(Saved data entries)
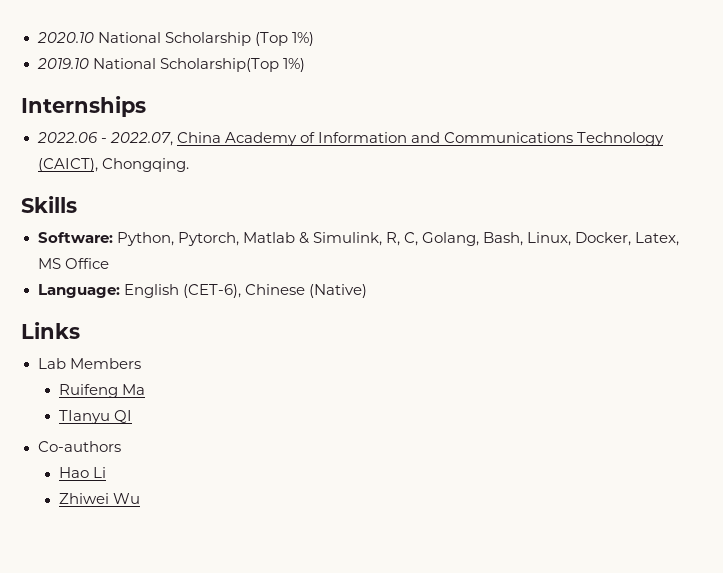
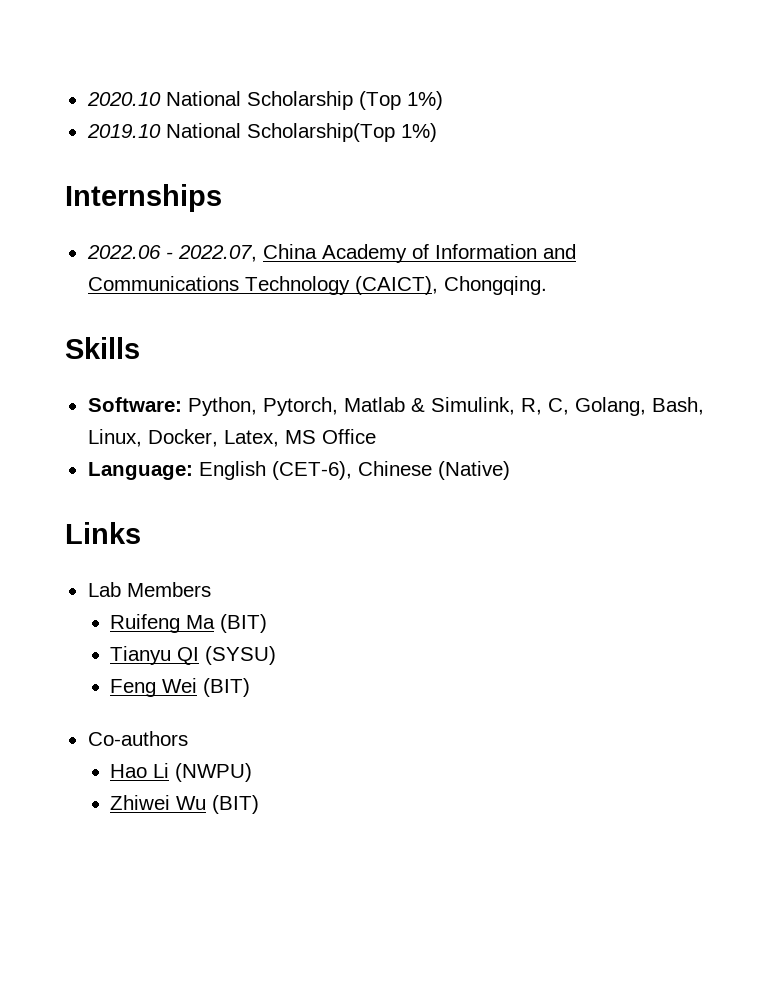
- Ruifeng Ma
- TIanyu QI
+ Ruifeng Ma (BIT)
+ Tianyu QI (SYSU)
+ Feng Wei (BIT)
- Hao Li
+ Hao Li (NWPU)
- Zhiwei Wu
+ Zhiwei Wu (BIT)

*Problem description:*
Exact copies of all the entries, without any pictures, are what the answer must contain.

*Written solution:*
- Ruifeng Ma
- TIanyu QI
+ Ruifeng Ma (BIT)
+ Tianyu QI (SYSU)
+ Feng Wei (BIT)
- Hao Li
+ Hao Li (NWPU)
- Zhiwei Wu
+ Zhiwei Wu (BIT)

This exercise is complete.